**Exercise brief**
From the records below, take each line where the string "account" shows up and copy it.

---------- Supplied data

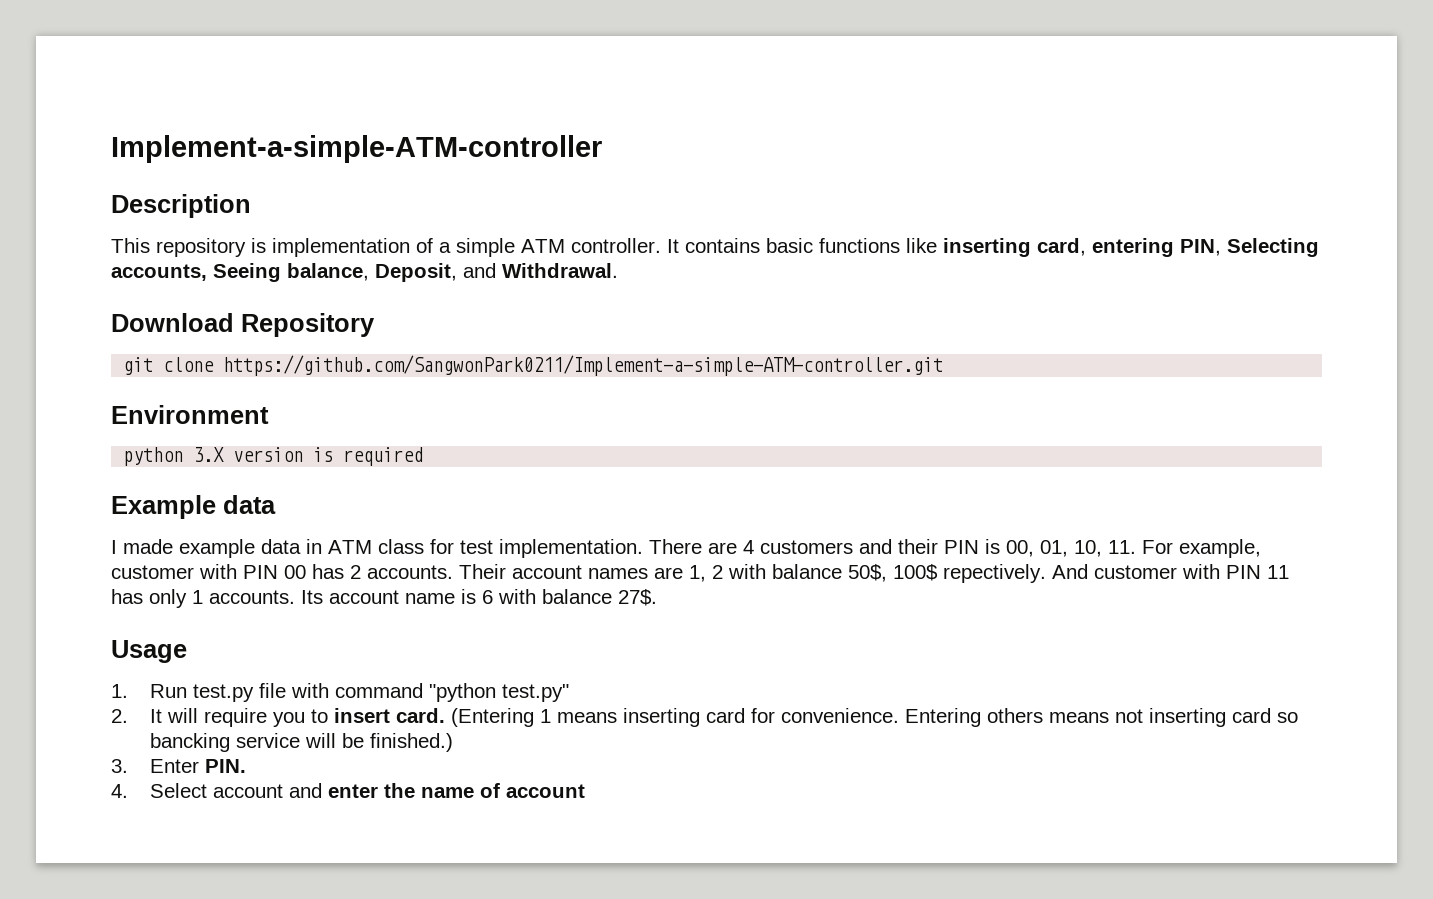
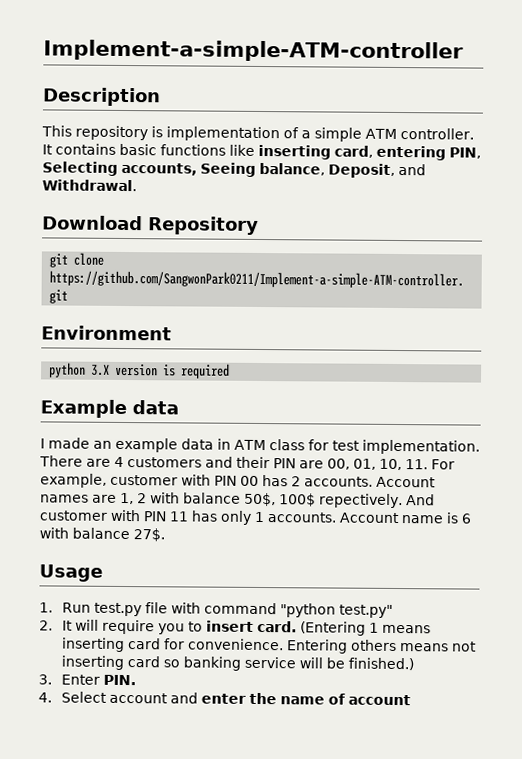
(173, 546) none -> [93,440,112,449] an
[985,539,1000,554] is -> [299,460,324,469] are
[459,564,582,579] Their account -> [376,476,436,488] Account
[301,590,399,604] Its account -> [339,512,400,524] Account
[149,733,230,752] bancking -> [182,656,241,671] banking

--------------------

**Answer space**
[459,564,582,579] Their account -> [376,476,436,488] Account
[301,590,399,604] Its account -> [339,512,400,524] Account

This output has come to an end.